Le Traité sur le commerce des armes a été adopté par l’Assemblée générale des Nations unies le 2 avril 2013 après sept années de négociations et plus de vingt ans de pression de la part de la société civile. Il est entré en vigueur le 24 décembre 2014, compte 83 États parties et 130 pays signataires sur un total de 194 membres des Nations unies[2]. La Belgique est partie au TCA et a ratifié le Traité le 3 juin 2014. Parmi les grands absents on retrouve quelques poids lourds du commerce international des armes : l’Arabie saoudite, le Canada, la Chine, les États-Unis[3], l’Inde, le Pakistan et la Russie.

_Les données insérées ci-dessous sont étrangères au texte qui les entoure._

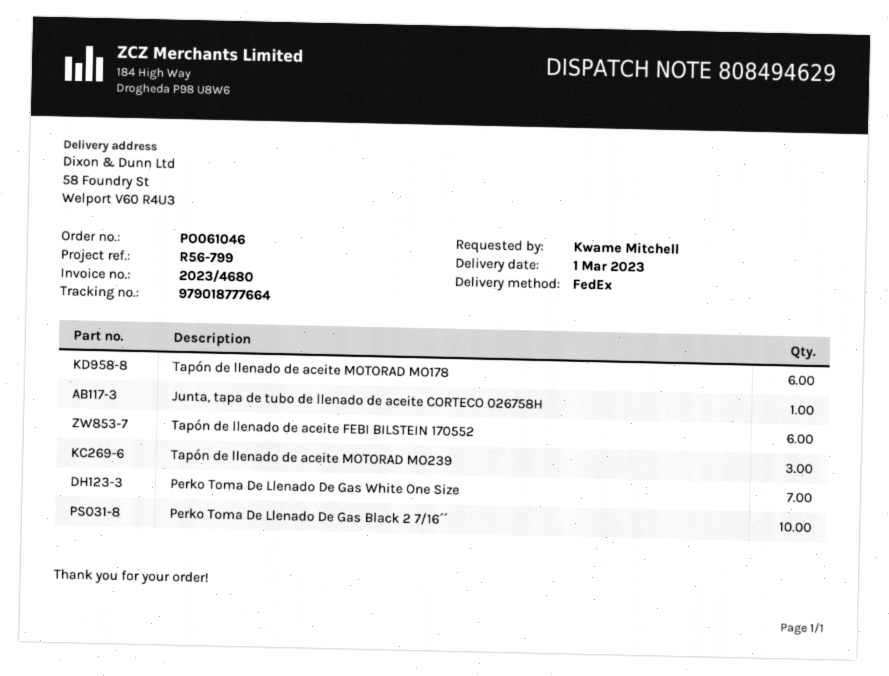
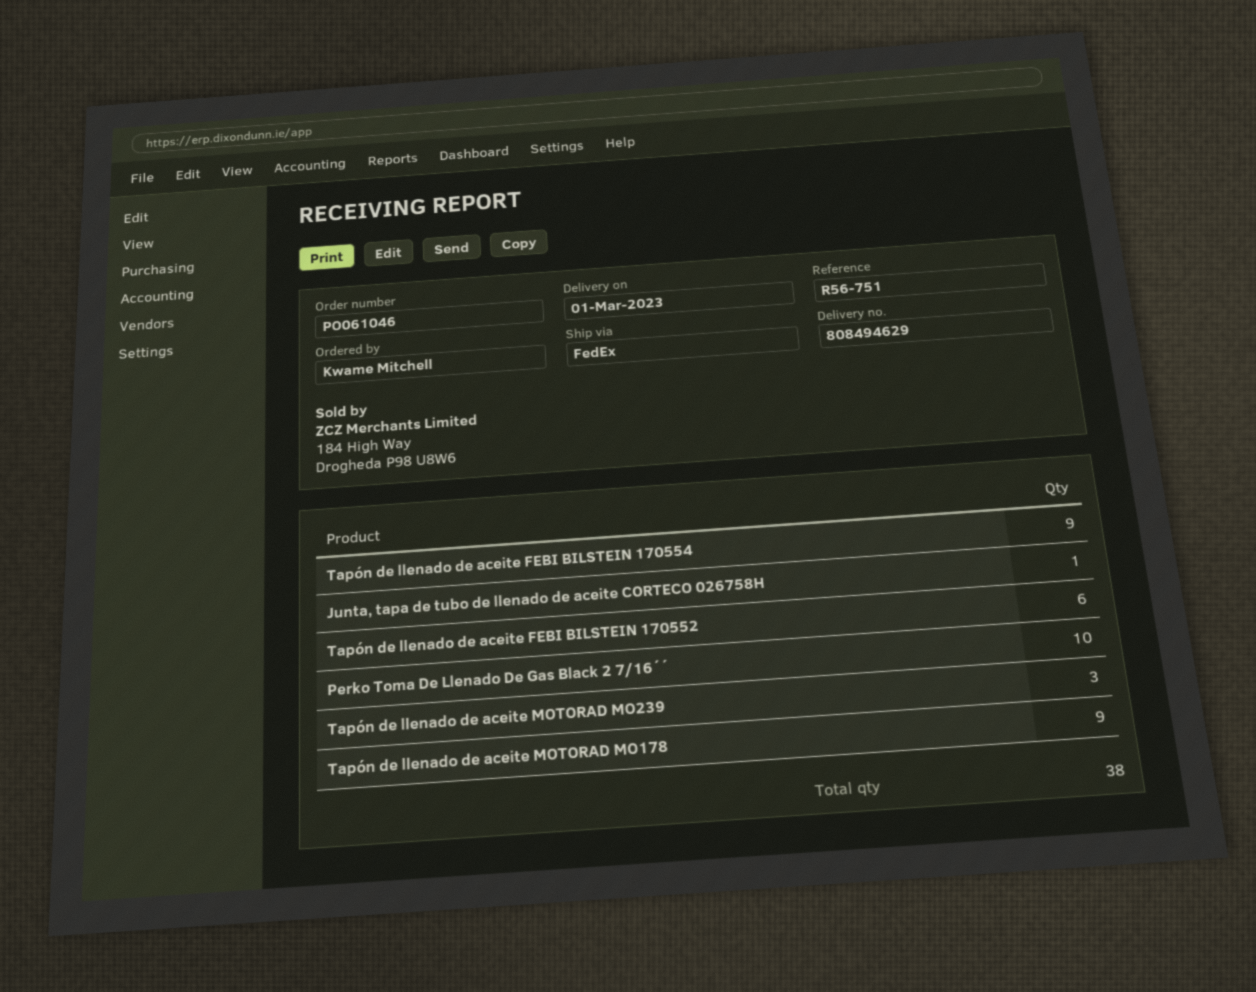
reference: R56-799 -> R56-751
Tapón de llenado de aceite MOTORAD MO178: 6 -> 9
Perko Toma De Llenado De Gas White One Size: 7 -> none
Tapón de llenado de aceite FEBI BILSTEIN 170554: none -> 9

Un business florissant aux conséquences graves

En 2014, les ventes d’armes et de services militaires des 100 principales entreprises productrices d’armement dans le monde représentaient un juteux marché de 385,7 milliards USD. Le volume des transferts d’armements conventionnels majeurs a bondi de 14 % entre 2006-2010 et 2011-2015[4]. Les transferts d’armes légères et de petit calibre ont quant à eux augmenté de 17 % entre 2012 et 2013 pour atteindre les 5,8 milliards USD.

Au-delà d’un chiffre d’affaire et d’une croissance impressionnants, le commerce des armes joue un rôle essentiel dans le bal mortel des conflits et des homicides. Chaque année, on recense 70 000 décès des conséquences directes des conflits et quelque 200 000 personnes tombent sous les balles d’une arme à feu[5]. À ces chiffres affolants doivent venir s’ajouter les 60 millions de personnes forcées à fuir des combats ainsi que les blessures par balles non-mortelles qui touchent au moins 754 000 personnes par an, et dont les conséquences économique et psychosociale « font peser une lourde charge sur les survivants, leurs familles, communauté et société »[6].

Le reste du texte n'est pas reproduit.